Patakia et Efira ont déclaré que Verhoeven leur avait clairement expliqué le contenu sexuel du film lors de leur première rencontre et avait détaillé comment il serait tourné. Néanmoins, le monastère se met rapidement au travail. Efira était-elle inquiète ?

« Dans la vraie vie, je suis assez humble, et bien sûr, c’est toujours un peu effrayant de faire quelque chose comme ça, mais parfois c’est bien d’avoir peur », dit-elle. « Et c’était assez intéressant d’avoir plus de 40 ans et de jouer une vierge ! Ça ne me dérangeait pas d’être nu, mais je ne peux pas [sex scenes] avec tout le monde; il faut le faire avec des réalisateurs qui s’intéressent à la sexualité et à la sensualité [of the scene]. Verhoeven est quelqu’un qui prépare tout à l’avance ; Avant même que j’aie vu le script, il m’a dit que ces scènes existaient – ​​elles étaient toutes scénarisées aussi. Donc tout était bien préparé, Daphné et moi on s’entendait bien et c’était très naturel entre nous.

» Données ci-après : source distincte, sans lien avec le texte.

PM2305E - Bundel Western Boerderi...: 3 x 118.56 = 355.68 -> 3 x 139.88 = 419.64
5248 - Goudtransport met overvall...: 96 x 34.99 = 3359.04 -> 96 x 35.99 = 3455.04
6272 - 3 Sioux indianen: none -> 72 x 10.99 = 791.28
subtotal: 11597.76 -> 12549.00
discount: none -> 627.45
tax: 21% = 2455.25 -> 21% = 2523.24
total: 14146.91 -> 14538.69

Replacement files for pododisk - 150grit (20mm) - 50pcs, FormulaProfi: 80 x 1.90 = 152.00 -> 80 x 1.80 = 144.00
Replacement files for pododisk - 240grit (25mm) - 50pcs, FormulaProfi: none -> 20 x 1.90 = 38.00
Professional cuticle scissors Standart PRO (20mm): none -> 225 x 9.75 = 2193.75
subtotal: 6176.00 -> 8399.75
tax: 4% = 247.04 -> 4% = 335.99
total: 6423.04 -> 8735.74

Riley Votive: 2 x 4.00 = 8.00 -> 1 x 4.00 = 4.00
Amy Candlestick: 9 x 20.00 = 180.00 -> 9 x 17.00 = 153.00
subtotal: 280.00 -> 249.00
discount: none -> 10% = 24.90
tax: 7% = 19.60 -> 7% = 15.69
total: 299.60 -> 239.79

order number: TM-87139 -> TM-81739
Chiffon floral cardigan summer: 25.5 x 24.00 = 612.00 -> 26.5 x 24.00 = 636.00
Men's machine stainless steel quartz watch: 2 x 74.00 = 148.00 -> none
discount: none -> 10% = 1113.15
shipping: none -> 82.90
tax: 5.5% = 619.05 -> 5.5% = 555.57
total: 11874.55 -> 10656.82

Elle dit que le film, qui a été présenté en première à Cannes l’année dernière, a été bien accueilli en France et n’est pas anti-religieux. « Il pose des questions sur la foi et la croyance et critique le dogme sans critiquer la religion », dit-elle. « Cela montre la puissance d’une grande foi. C’était une époque très intéressante pour les femmes, c’était une époque où la religion n’allait pas de pair avec les libertés individuelles et sexuelles.

Après notre appel, j’envoie un e-mail à Efira pour lui demander si elle pense que Benedetta est un film féministe ; elle répond rapidement. Comme les rues et Rome, sa réponse ramène à Verhoeven. « Comme tous ses films, c’est féministe parce qu’il montre une femme complexe – ce que j’aime plus que l’idée qu’un film féministe doit nécessairement montrer une femme forte – luttant dans un milieu masculin et le pouvoir d’accéder à la liberté. Bien avant #MeToo, Paul Verhoeven n’a jamais eu de « regard masculin » ; son point de vue est toujours du côté de son héroïne, qui n’est jamais objectivée, qu’elle soit nue ou habillée », écrit-elle.

Certains seraient fortement en désaccord.

Sharon Stone affirme qu’elle a été amenée à se produire sans sous-vêtements lors de la tristement célèbre scène des jambes levées dans Basic Instinct, une accusation que Verhoeven a niée à plusieurs reprises. Et le jury ne sait toujours pas si Showgirls, qui a ruiné la carrière d’Elizabeth Berkley, est un film sur la misogynie ou un film misogyne. Mais la confiance d’Efira dans le réalisateur est inébranlable. Reste à savoir si les cinéphiles britanniques seront suffisamment disposés à adorer à l’autel de Verhoeven.

Benedetta est là Royaume-Uni Cinémas le 15 avril.